| What is being asked |
Restate all of the entries exactly, dropping any pictures they hold.

-- Available records follows --

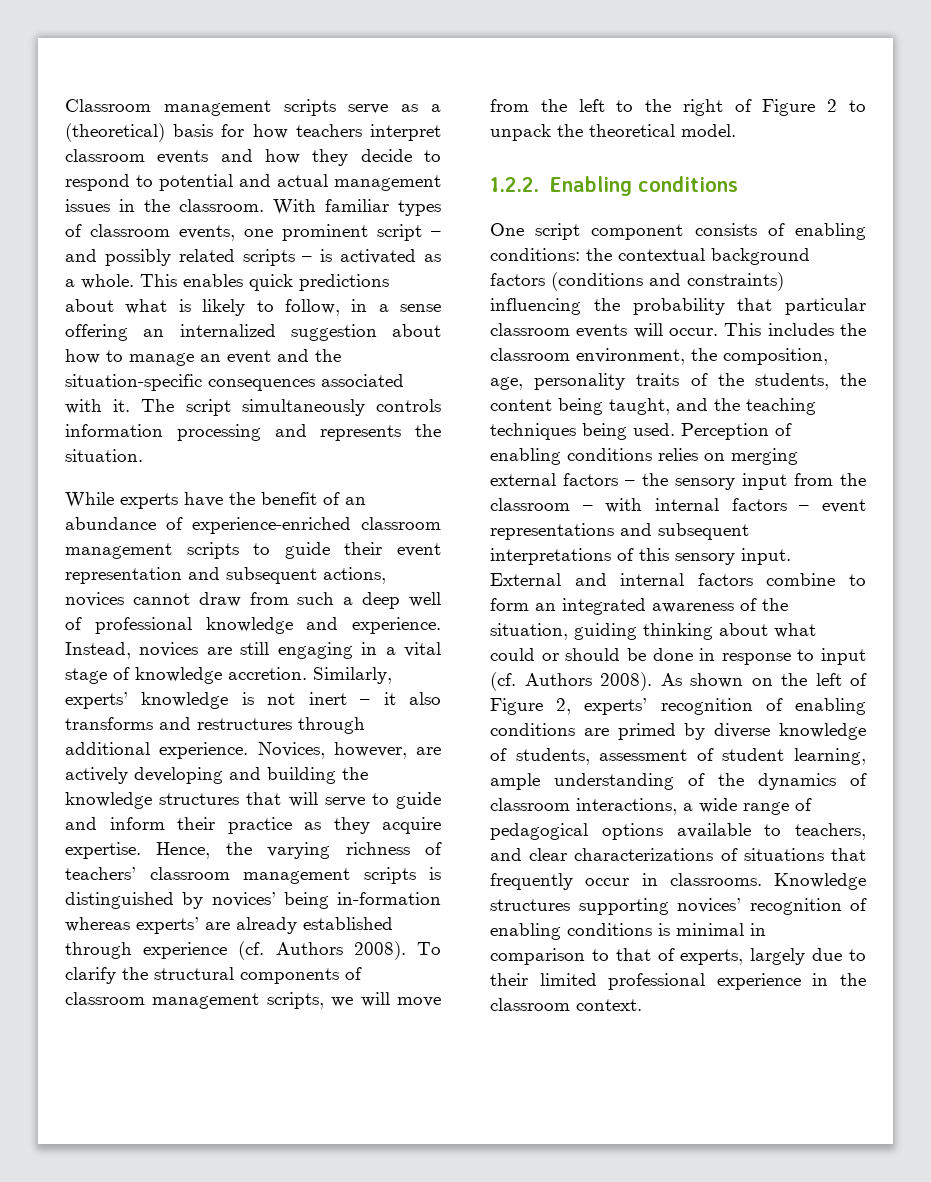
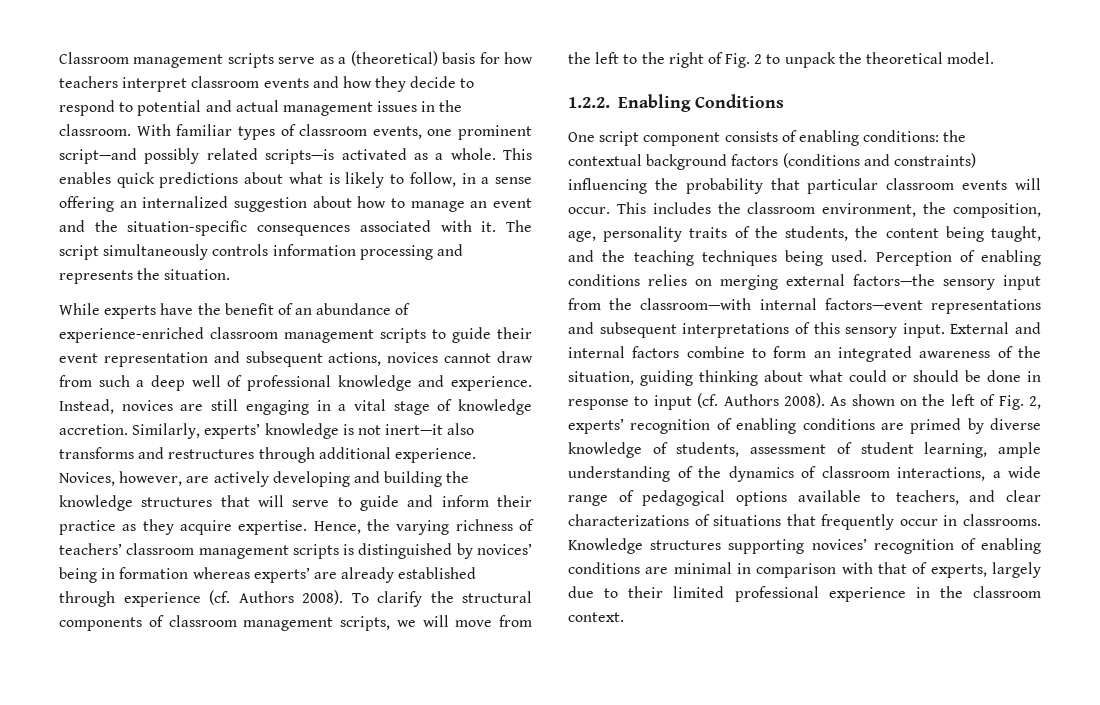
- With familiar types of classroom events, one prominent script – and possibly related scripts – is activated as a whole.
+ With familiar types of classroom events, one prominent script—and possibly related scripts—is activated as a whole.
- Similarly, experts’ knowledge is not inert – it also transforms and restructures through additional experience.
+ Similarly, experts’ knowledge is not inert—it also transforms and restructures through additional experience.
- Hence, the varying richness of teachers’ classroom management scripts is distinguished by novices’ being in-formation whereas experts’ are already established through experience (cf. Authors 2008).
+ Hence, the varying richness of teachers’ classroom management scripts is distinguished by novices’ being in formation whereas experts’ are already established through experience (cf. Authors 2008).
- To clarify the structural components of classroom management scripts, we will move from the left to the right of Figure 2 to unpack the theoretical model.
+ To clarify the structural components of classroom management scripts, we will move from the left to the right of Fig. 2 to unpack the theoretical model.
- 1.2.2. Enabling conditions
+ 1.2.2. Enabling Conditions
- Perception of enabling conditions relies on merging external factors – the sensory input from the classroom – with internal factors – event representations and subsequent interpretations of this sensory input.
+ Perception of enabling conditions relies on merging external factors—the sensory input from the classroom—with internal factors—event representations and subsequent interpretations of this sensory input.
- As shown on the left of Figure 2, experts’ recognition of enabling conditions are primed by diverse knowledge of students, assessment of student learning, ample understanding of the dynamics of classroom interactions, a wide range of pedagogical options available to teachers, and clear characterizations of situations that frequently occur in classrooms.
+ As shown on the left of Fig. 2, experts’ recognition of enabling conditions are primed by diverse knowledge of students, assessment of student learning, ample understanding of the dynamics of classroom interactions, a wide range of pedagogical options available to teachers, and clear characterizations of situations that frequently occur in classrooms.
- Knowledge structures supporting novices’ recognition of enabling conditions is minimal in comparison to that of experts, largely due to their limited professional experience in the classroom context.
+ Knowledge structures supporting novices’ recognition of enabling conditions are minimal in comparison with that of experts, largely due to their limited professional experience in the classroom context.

-- Available records concluded --

| Response for this exercise |
- With familiar types of classroom events, one prominent script – and possibly related scripts – is activated as a whole.
+ With familiar types of classroom events, one prominent script—and possibly related scripts—is activated as a whole.
- Similarly, experts’ knowledge is not inert – it also transforms and restructures through additional experience.
+ Similarly, experts’ knowledge is not inert—it also transforms and restructures through additional experience.
- Hence, the varying richness of teachers’ classroom management scripts is distinguished by novices’ being in-formation whereas experts’ are already established through experience (cf. Authors 2008).
+ Hence, the varying richness of teachers’ classroom management scripts is distinguished by novices’ being in formation whereas experts’ are already established through experience (cf. Authors 2008).
- To clarify the structural components of classroom management scripts, we will move from the left to the right of Figure 2 to unpack the theoretical model.
+ To clarify the structural components of classroom management scripts, we will move from the left to the right of Fig. 2 to unpack the theoretical model.
- 1.2.2. Enabling conditions
+ 1.2.2. Enabling Conditions
- Perception of enabling conditions relies on merging external factors – the sensory input from the classroom – with internal factors – event representations and subsequent interpretations of this sensory input.
+ Perception of enabling conditions relies on merging external factors—the sensory input from the classroom—with internal factors—event representations and subsequent interpretations of this sensory input.
- As shown on the left of Figure 2, experts’ recognition of enabling conditions are primed by diverse knowledge of students, assessment of student learning, ample understanding of the dynamics of classroom interactions, a wide range of pedagogical options available to teachers, and clear characterizations of situations that frequently occur in classrooms.
+ As shown on the left of Fig. 2, experts’ recognition of enabling conditions are primed by diverse knowledge of students, assessment of student learning, ample understanding of the dynamics of classroom interactions, a wide range of pedagogical options available to teachers, and clear characterizations of situations that frequently occur in classrooms.
- Knowledge structures supporting novices’ recognition of enabling conditions is minimal in comparison to that of experts, largely due to their limited professional experience in the classroom context.
+ Knowledge structures supporting novices’ recognition of enabling conditions are minimal in comparison with that of experts, largely due to their limited professional experience in the classroom context.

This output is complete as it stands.